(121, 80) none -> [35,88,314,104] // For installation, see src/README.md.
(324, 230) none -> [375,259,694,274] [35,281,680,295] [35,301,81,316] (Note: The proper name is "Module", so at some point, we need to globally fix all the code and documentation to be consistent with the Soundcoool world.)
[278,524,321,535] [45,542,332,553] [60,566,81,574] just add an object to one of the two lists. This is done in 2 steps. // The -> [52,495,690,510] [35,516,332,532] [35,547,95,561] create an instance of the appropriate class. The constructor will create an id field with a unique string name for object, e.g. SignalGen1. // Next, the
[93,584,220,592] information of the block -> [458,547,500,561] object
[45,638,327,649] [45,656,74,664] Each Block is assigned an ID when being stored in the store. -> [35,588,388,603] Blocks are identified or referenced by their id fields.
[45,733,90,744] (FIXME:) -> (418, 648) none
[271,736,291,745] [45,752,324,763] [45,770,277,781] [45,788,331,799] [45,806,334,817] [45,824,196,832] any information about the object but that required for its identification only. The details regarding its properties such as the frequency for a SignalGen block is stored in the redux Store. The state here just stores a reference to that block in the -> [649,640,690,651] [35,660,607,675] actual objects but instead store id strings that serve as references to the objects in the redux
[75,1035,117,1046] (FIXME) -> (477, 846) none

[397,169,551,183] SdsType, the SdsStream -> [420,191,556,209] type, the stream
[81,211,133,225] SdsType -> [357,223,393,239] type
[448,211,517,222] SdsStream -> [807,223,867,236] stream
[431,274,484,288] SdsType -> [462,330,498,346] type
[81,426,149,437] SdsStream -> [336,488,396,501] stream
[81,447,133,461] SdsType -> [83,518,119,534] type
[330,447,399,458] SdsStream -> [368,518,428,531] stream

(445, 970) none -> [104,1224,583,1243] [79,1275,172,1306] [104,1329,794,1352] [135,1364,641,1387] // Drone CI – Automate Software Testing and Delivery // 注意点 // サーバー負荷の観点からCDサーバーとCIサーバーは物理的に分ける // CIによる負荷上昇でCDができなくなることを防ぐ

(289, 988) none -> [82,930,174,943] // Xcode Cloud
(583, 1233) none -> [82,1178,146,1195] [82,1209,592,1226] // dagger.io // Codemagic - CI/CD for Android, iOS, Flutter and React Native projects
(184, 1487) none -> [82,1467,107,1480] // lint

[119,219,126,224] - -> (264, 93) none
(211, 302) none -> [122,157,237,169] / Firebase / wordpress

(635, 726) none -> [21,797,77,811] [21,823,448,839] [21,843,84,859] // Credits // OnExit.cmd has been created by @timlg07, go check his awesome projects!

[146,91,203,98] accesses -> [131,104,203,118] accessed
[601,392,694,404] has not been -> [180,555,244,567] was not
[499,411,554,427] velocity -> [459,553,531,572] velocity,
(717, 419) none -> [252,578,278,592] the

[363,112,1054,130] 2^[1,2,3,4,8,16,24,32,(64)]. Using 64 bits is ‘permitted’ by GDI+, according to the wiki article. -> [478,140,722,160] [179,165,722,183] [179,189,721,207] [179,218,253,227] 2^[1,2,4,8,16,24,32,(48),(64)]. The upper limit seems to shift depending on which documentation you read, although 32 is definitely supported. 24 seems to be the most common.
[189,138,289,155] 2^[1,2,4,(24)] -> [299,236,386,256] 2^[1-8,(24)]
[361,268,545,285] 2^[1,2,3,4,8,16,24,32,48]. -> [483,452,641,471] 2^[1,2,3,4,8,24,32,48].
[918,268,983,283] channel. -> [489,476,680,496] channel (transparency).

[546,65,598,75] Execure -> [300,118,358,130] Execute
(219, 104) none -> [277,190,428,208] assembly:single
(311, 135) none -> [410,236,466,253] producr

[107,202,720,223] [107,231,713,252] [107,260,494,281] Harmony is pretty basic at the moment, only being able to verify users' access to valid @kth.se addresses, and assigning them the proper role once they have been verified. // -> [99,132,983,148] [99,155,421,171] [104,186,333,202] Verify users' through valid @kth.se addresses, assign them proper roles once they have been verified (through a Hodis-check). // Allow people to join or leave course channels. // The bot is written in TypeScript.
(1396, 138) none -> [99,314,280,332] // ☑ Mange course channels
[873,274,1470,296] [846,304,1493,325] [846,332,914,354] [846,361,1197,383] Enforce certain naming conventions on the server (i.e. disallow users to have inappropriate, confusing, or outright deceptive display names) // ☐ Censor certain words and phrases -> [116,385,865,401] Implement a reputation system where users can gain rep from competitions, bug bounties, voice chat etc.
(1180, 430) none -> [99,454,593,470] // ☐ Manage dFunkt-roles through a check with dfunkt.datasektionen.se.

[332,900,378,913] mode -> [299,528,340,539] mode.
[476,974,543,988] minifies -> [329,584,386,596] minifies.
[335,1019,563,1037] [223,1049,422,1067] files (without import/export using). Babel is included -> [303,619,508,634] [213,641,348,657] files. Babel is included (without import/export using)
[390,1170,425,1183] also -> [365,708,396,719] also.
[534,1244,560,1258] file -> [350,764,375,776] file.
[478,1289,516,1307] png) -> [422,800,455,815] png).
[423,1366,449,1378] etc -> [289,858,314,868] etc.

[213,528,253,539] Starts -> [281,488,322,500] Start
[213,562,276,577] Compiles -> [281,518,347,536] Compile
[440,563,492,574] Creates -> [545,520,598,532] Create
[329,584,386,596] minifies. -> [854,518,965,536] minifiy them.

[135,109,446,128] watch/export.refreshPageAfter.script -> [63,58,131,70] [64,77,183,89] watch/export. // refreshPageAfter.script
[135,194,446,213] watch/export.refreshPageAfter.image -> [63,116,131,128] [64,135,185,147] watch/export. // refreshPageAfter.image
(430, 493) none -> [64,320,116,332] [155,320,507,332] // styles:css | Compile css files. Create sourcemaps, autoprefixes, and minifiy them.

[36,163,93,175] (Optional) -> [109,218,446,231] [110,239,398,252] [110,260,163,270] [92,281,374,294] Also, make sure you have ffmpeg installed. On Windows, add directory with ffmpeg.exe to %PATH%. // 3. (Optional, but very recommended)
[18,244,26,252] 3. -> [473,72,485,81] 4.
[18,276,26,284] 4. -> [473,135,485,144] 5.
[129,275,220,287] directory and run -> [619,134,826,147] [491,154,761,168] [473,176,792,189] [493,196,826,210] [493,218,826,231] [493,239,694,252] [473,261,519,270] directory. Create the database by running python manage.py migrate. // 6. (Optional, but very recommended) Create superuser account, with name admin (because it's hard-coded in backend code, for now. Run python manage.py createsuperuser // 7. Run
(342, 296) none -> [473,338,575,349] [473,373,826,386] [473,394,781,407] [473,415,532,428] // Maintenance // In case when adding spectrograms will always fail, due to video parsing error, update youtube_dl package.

» Task brief
Please reproduce exactly the lines in the listing above from the one containing "[81,426,149,437] SdsStream ->" through the one containing "(717, 419) none -> [252,578,278,592] the", both included, and nothing more.

» Exercise response
[81,426,149,437] SdsStream -> [336,488,396,501] stream
[81,447,133,461] SdsType -> [83,518,119,534] type
[330,447,399,458] SdsStream -> [368,518,428,531] stream

(445, 970) none -> [104,1224,583,1243] [79,1275,172,1306] [104,1329,794,1352] [135,1364,641,1387] // Drone CI – Automate Software Testing and Delivery // 注意点 // サーバー負荷の観点からCDサーバーとCIサーバーは物理的に分ける // CIによる負荷上昇でCDができなくなることを防ぐ

(289, 988) none -> [82,930,174,943] // Xcode Cloud
(583, 1233) none -> [82,1178,146,1195] [82,1209,592,1226] // dagger.io // Codemagic - CI/CD for Android, iOS, Flutter and React Native projects
(184, 1487) none -> [82,1467,107,1480] // lint

[119,219,126,224] - -> (264, 93) none
(211, 302) none -> [122,157,237,169] / Firebase / wordpress

(635, 726) none -> [21,797,77,811] [21,823,448,839] [21,843,84,859] // Credits // OnExit.cmd has been created by @timlg07, go check his awesome projects!

[146,91,203,98] accesses -> [131,104,203,118] accessed
[601,392,694,404] has not been -> [180,555,244,567] was not
[499,411,554,427] velocity -> [459,553,531,572] velocity,
(717, 419) none -> [252,578,278,592] the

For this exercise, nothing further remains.